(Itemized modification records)

=== Begin Enclosure ===

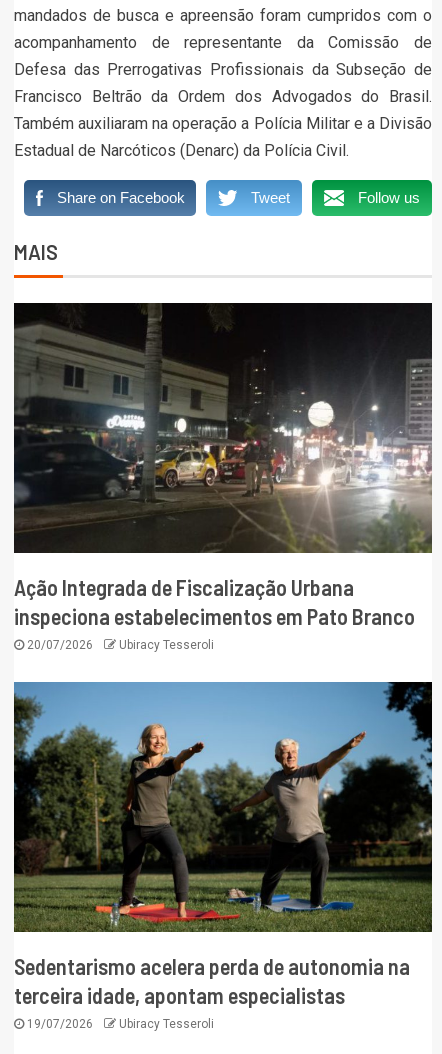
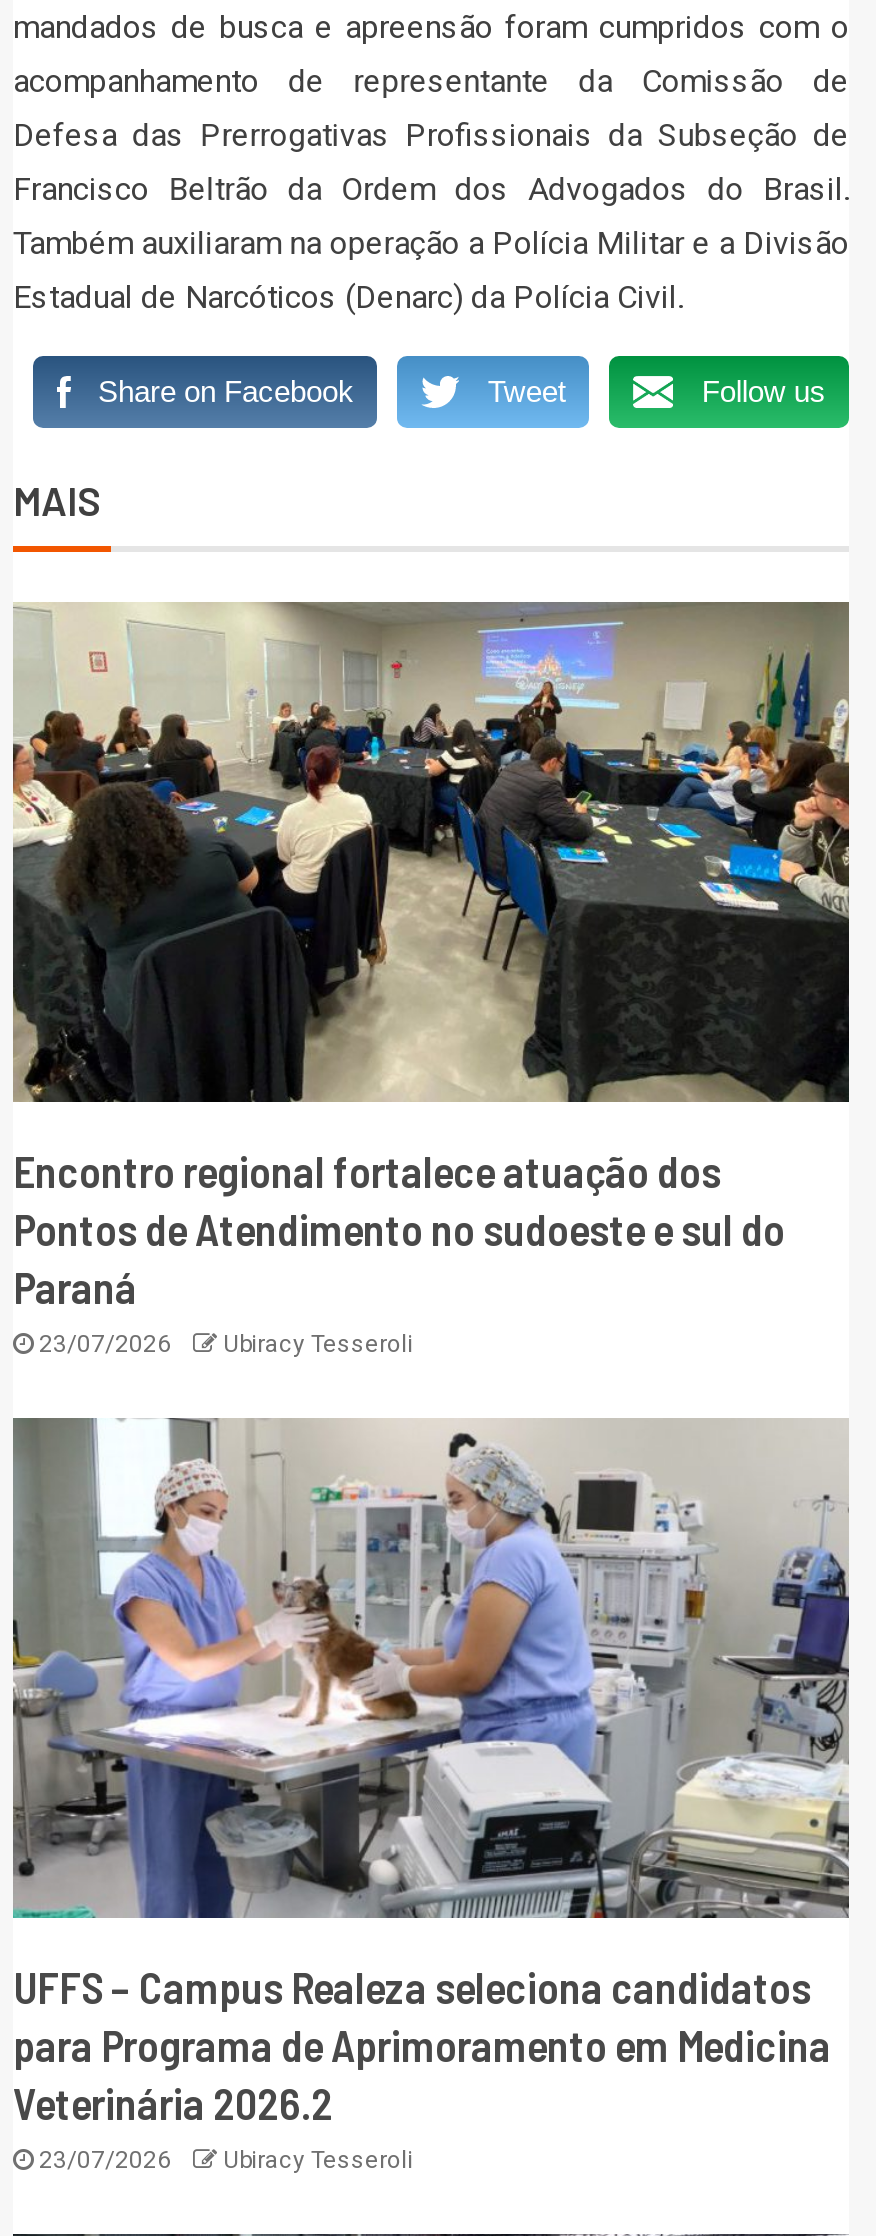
- [image]
- Ação Integrada de Fiscalização Urbana
- inspeciona estabelecimentos em Pato Branco
- 20/07/2026
+ [image]
+ Encontro regional fortalece atuação dos
+ Pontos de Atendimento no sudoeste e sul do
+ Paraná
+ 23/07/2026

- [image]
- Sedentarismo acelera perda de autonomia na
- terceira idade, apontam especialistas
- 19/07/2026
+ [image]
+ UFFS – Campus Realeza seleciona candidatos
+ para Programa de Aprimoramento em Medicina
+ Veterinária 2026.2
+ 23/07/2026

=== End Enclosure ===

**REQUIREMENT:**
Each record above must be retyped exactly as given, with the images excluded.

**RESPONSE:**
- [image]
- Ação Integrada de Fiscalização Urbana
- inspeciona estabelecimentos em Pato Branco
- 20/07/2026
+ [image]
+ Encontro regional fortalece atuação dos
+ Pontos de Atendimento no sudoeste e sul do
+ Paraná
+ 23/07/2026

- [image]
- Sedentarismo acelera perda de autonomia na
- terceira idade, apontam especialistas
- 19/07/2026
+ [image]
+ UFFS – Campus Realeza seleciona candidatos
+ para Programa de Aprimoramento em Medicina
+ Veterinária 2026.2
+ 23/07/2026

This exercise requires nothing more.